Como explicar este desprezo? Simples. Não é para levar a sério. Não sendo para levar a sério, autor e intérprete escusam de se desgastar no encontro das respectivas vontades, ou na realização do interesse público, e podem concentrar-se no que realmente os deleita. Para quem escreve a placa, o prazer está no exercício caprichoso e abusivo de um poder nanico. O clímax, para ele, está em armar-se em Jorge Miranda de Monsanto, e receber os visitantes com uma lista de prescrições do tamanho de um romance modernista. Para quem lê, o prazer está em desdenhar uma autoridade feroz, e escapar-se-lhe com engenho. O melhor que pode acontecer é ver-se sujeito a tantas regras quanto consegue consabidamente ignorar. Escrever a Constituição do Parque é então um prazer só comparável ao de se borrifar para ela.

Vem isto a propósito, claro, das regras de Covid-19 desta época balnear. Assim de repente: uso obrigatório de máscara nos acessos, restaurantes e paredões; toalhas estendidas a pelo menos 1,5 metros, guarda-sóis e toldos a 3 metros. Há um semáforo na praia, em função da ocupação. E raquetes ou futebol só se o sinal estiver verde. Com multas entre 50 e 100 euros para quem incumprir, e até mil euros para os concessionários que desrespeitem (?) a lotação máxima.
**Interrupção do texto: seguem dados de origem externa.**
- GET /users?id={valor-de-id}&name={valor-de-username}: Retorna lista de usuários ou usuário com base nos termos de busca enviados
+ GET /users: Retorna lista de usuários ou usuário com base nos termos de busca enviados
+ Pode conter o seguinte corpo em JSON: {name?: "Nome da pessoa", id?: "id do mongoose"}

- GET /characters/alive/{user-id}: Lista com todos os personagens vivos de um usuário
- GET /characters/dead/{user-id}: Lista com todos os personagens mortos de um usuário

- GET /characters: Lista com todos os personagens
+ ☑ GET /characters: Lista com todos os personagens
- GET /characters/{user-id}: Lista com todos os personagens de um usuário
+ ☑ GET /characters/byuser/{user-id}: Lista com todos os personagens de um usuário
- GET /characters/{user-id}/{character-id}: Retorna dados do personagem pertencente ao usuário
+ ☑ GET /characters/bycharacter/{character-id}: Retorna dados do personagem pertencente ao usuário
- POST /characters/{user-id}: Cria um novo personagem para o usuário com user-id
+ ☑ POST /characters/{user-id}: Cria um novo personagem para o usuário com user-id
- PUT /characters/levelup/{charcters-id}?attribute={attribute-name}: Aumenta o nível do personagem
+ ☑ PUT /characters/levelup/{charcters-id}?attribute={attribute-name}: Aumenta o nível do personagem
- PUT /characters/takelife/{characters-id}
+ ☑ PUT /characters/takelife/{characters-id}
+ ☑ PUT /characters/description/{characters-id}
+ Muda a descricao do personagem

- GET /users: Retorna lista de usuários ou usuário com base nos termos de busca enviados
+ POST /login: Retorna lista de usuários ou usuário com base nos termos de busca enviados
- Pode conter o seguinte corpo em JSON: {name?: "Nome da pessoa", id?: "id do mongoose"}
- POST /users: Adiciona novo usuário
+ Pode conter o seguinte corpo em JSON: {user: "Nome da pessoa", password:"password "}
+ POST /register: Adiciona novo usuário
Não houve ainda um tumulto. Mas só porque já se convencionou, tacitamente, que é para gozar o prato. Os banhistas farão como lhes aprouver. Quando a polícia marítima aparecer de fita métrica, as toalhas do povo ajustam-se como uma peça de Tetris. E nem um caso de Covid vai brotar das praias, ou pelo menos da parte regulada das praias, que é a que se vai principalmente violar. O que conta, para o Estado e para o povo, é a coreografia do cumprimento: o Código da Praia, o semáforo da praia, a presença do fiscal, o peso da norma como lembrança do risco.
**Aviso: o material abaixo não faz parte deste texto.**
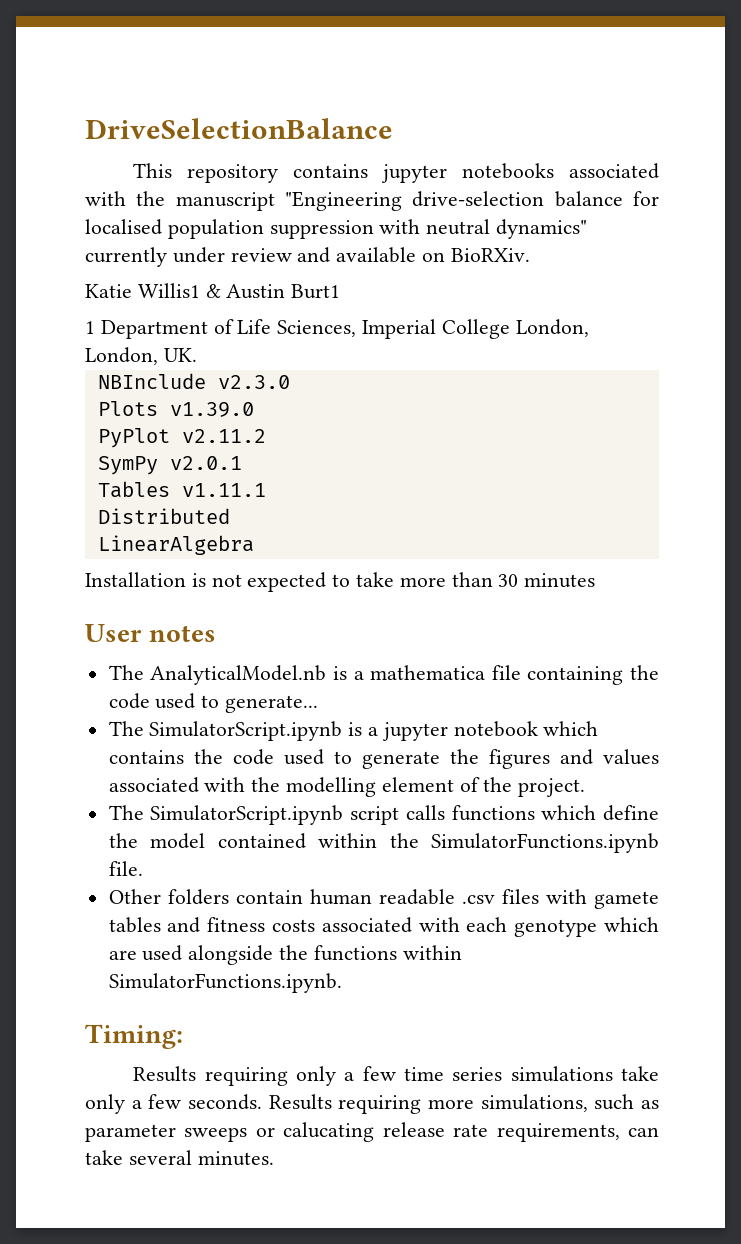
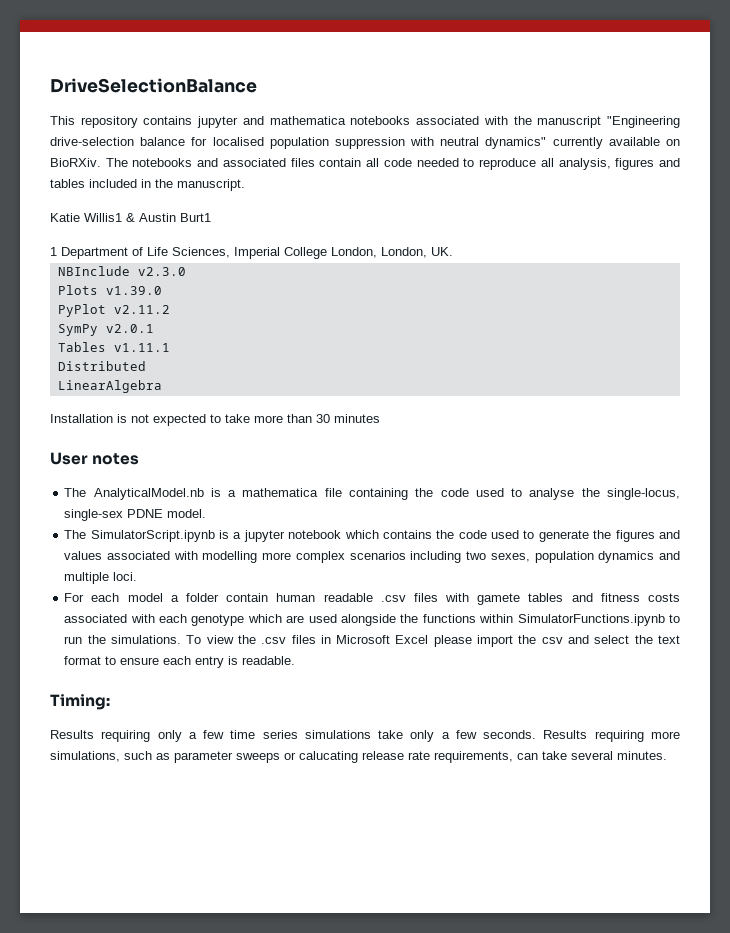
- This repository contains jupyter notebooks associated with the manuscript "Engineering drive-selection balance for localised population suppression with neutral dynamics" currently under review and available on BioRXiv.
+ This repository contains jupyter and mathematica notebooks associated with the manuscript "Engineering drive-selection balance for localised population suppression with neutral dynamics" currently available on BioRXiv. The notebooks and associated files contain all code needed to reproduce all analysis, figures and tables included in the manuscript.
- The AnalyticalModel.nb is a mathematica file containing the code used to generate...
+ The AnalyticalModel.nb is a mathematica file containing the code used to analyse the single-locus, single-sex PDNE model.
- The SimulatorScript.ipynb is a jupyter notebook which contains the code used to generate the figures and values associated with the modelling element of the project.
- The SimulatorScript.ipynb script calls functions which define the model contained within the SimulatorFunctions.ipynb file.
- Other folders contain human readable .csv files with gamete tables and fitness costs associated with each genotype which are used alongside the functions within SimulatorFunctions.ipynb.
+ The SimulatorScript.ipynb is a jupyter notebook which contains the code used to generate the figures and values associated with modelling more complex scenarios including two sexes, population dynamics and multiple loci.
+ For each model a folder contain human readable .csv files with gamete tables and fitness costs associated with each genotype which are used alongside the functions within SimulatorFunctions.ipynb to run the simulations. To view the .csv files in Microsoft Excel please import the csv and select the text format to ensure each entry is readable.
Qual é a filosofia subjacente? É sobretudo a ideia fatalista de que tudo acontece aos portugueses apesar das regras e planos que congeminaram. Assim, tudo o que sucede é absolutamente incontrolável. Daqui nasce a mentalidade da desobediência: não só da descrença na ordem, mas da necessidade de aproveitar o caos, já que mais nada se aproveita. Foi assim que se festejou o campeonato do Sporting.

Fôssemos mais como os ingleses, mais substantivos e atentos a questões de princípio, e notaríamos que as restrições da época balnear são prédicas de bom-senso, prudentes na pandemia e fora dela. De caminho, recordaríamos até que totalitarismo não se usa no sentido de um Estado todo-poderoso, mas no sentido de ausência de separação entre a vida pública e a vida privada. Se a praia não é um lugar de saúde e de evasão, mas um pretexto para trazer a bota ao encontro do fato de banho, já não é a doença que se combate, mas a responsabilidade retórica pela transmissão. Se ir a banhos se converte num acto político, o Estado não declara apenas que não somos responsáveis (o que até seria justo), mas também que não podemos sê-lo, porque só funcionamos a toque de multa e sanção.

As dunas são como divãs porque é nelas que os portugueses esconjuram uma vida frequentemente miserável, e a confessam a um psicanalista invisível, mas nem por isso inexistente. Ao meu confesso que não esperava, nesta fase da pandemia, ser multado por jogar raquetes numa praia ocupada a 50%, seja lá o que isso quer dizer.

A mensagem é clandestina, mas é clara. Portugal pode estar vacinado, mas ainda não é maior. Cumpre pois anunciá-lo, num letreiro enorme e rebuscado, a todos os ingleses à chegada no aeroporto.